The Social Data Body

Insights from 30 years of AI research in CX and EX: twenty universal principles of human interaction

As chief data scientist in a company of EX and CX measurement services, I have always been blessed with data that is at the heart of human interaction, across all cultures and continents. Due to the confidentiality of this internal data, it was not possible to conduct academic scientific research on it. Instead, since 1990 we had our own AI lab. Fortunately, one of the strengths of AI is that it can be measured against reality. So, it has always been possible to prove that a process or an algorithm performs, even if you do not yet know why.

Thus, more than 30 years of analyzing human behavior data using AI techniques has produced a body of basic rules.
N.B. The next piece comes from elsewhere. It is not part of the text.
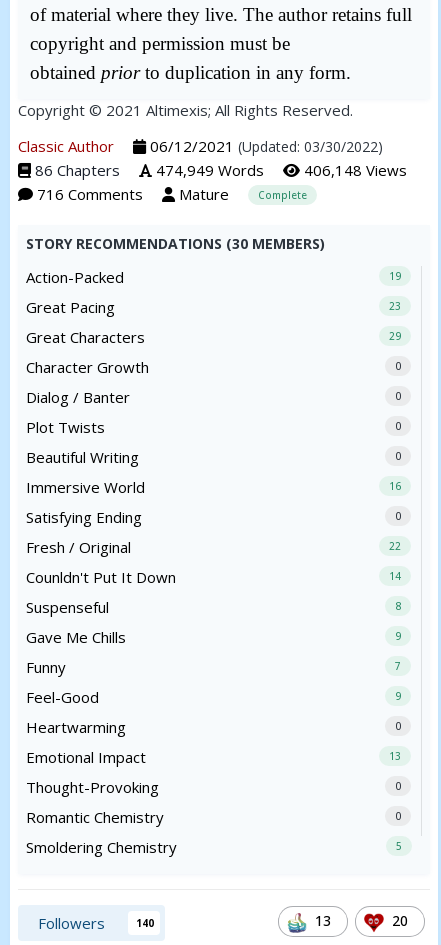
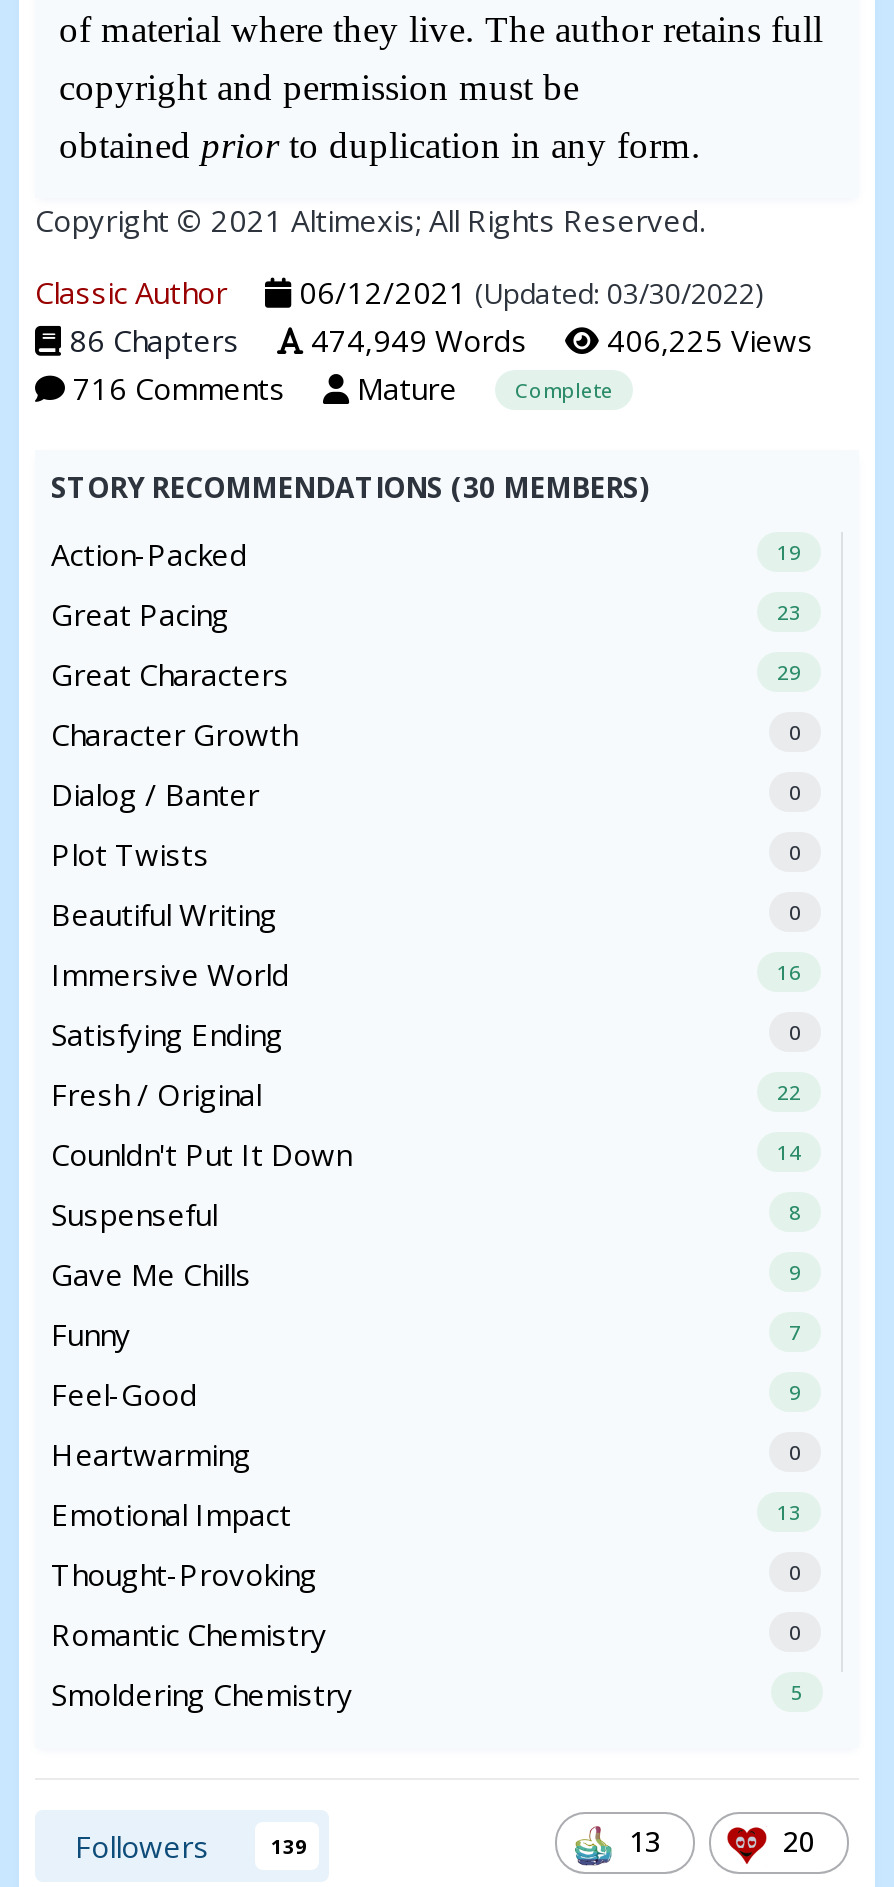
[35,160,407,180] 86 Chapters 474,949 Words 406,148 Views -> [69,320,813,360] 86 Chapters 474,949 Words 406,225 Views
[136,916,154,930] 140 -> [271,1833,307,1861] 139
These rules stand out because they are repeatedly confirmed, so they appear to be universally valid. We call them the Human Social Operating System, and they refer to the relation and interaction between individuals and their social environment.They also hold true across languages and cultures. Europeans, Asians, Africans, Americans – they have few differences, but many similarities.

  • 1 – Social Nature

    Humans are social first, individual second. We live in groups, yet need autonomy to grow.

  • 1.1 – Clustered Individuality

    Humans are not fully predictable, but they cluster. While each person behaves uniquely, they share behavioral profiles with many others who behave very similarly.

  • 1.2 – The 85/15 Rule

    Human behavior is approximately 85% socially determined and 15% individually driven. About 85% of actions conform to recognizable social regularities, while the remaining 15% reflect complex, idiosyncratic personal processes. A limited set of roughly 80 critical variables can account for collective perception, coordination, and response across groups of any scale.

  • 1.3 – Need for Distance

    Belonging gives strength, but distance builds skills. Humans need distance from others (call it autonomy). Distance is just as important as the sense of belonging. Distance builds skills that make the individual useful to the community and strengthen it.

  • 2.1 – Weak Memory Fidelity

    Humans distinguish situations accurately in the moment but retain only simplified or distorted memory traces. We are skilled at focusing and perceiving nuance, yet unable to preserve the full experience. Each situation leaves only a faint cognitive imprint that gradually fades over time.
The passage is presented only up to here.